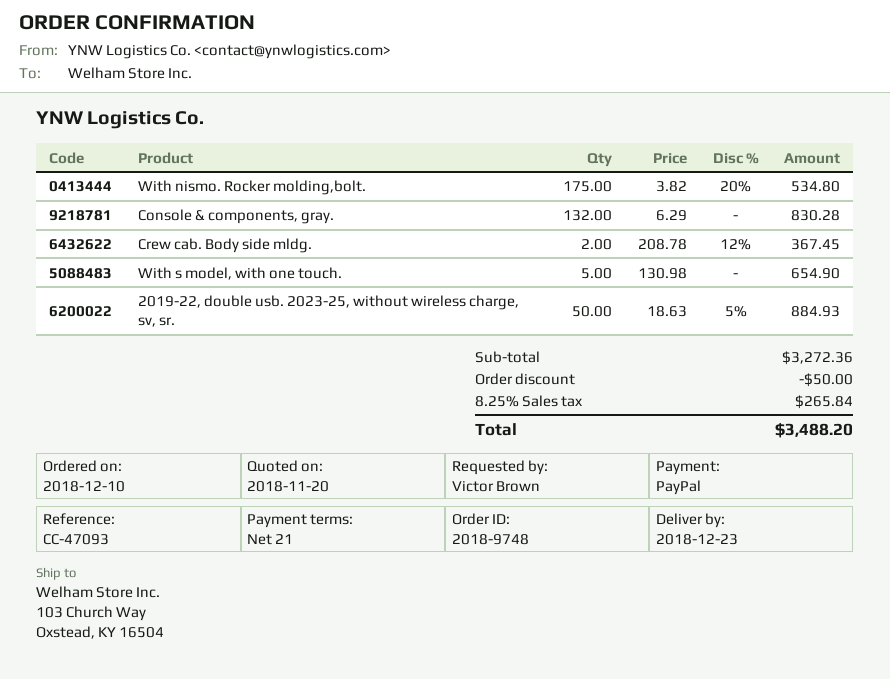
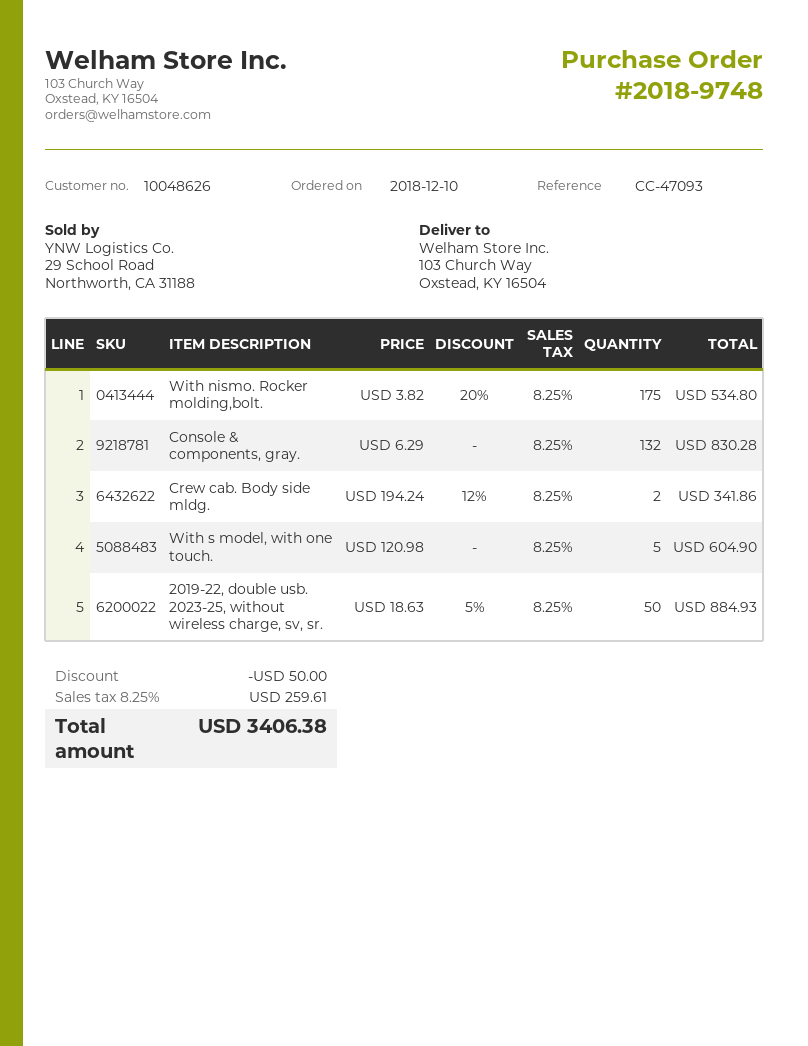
Crew cab. Body side mldg.: 2 x 208.78 - 12% = 367.45 -> 2 x 194.24 - 12% = 341.86
With s model, with one touch.: 5 x 130.98 = 654.90 -> 5 x 120.98 = 604.90
tax: 8.25% = 265.84 -> 8.25% = 259.61
total: 3488.20 -> 3406.38

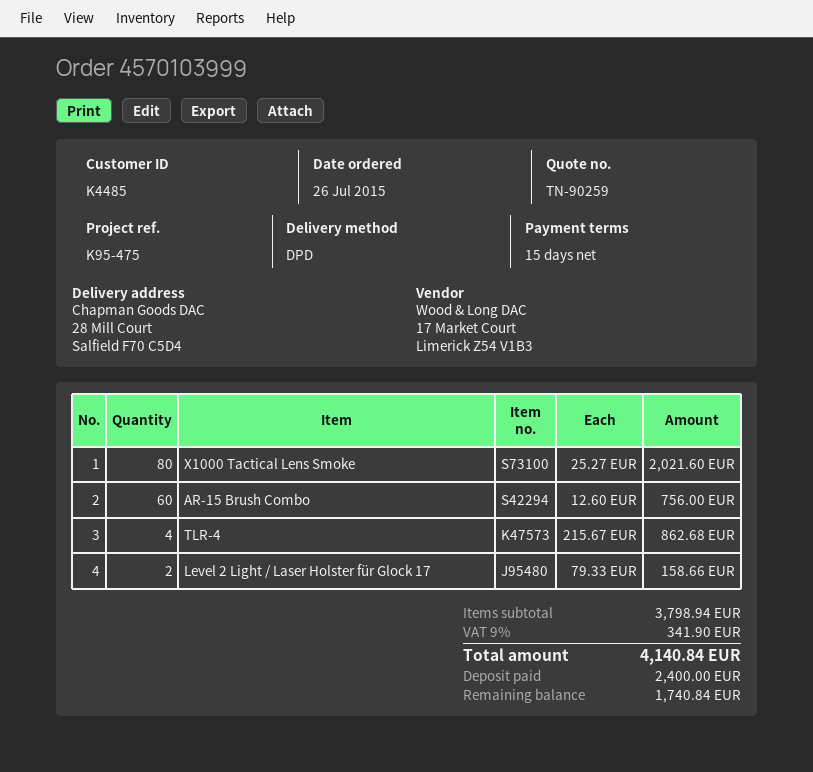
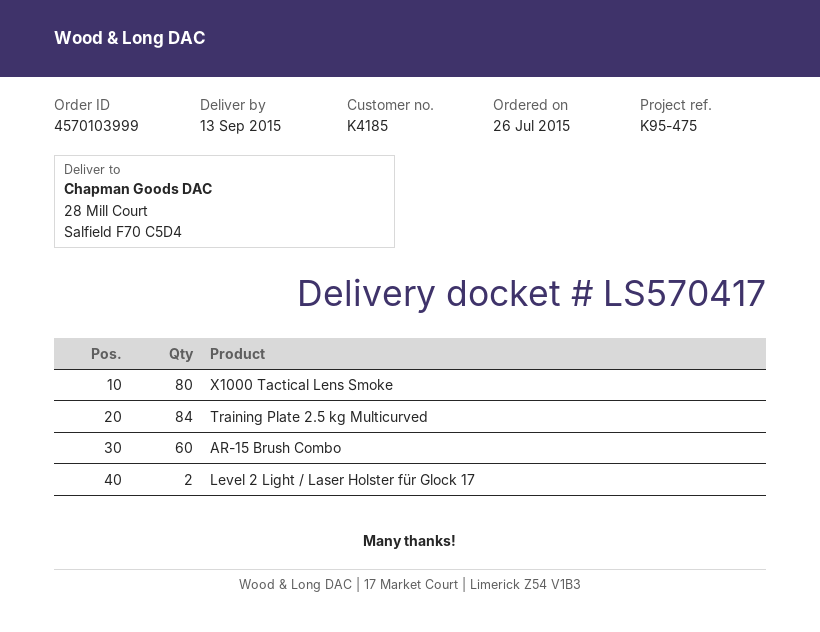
customer number: K4485 -> K4185
TLR-4: 4 -> none
Training Plate 2.5 kg Multicurved: none -> 84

• **Activity**
Copy the whole listing above word for word but do not carry over the pictures.

• **Written reply**
Crew cab. Body side mldg.: 2 x 208.78 - 12% = 367.45 -> 2 x 194.24 - 12% = 341.86
With s model, with one touch.: 5 x 130.98 = 654.90 -> 5 x 120.98 = 604.90
tax: 8.25% = 265.84 -> 8.25% = 259.61
total: 3488.20 -> 3406.38

customer number: K4485 -> K4185
TLR-4: 4 -> none
Training Plate 2.5 kg Multicurved: none -> 84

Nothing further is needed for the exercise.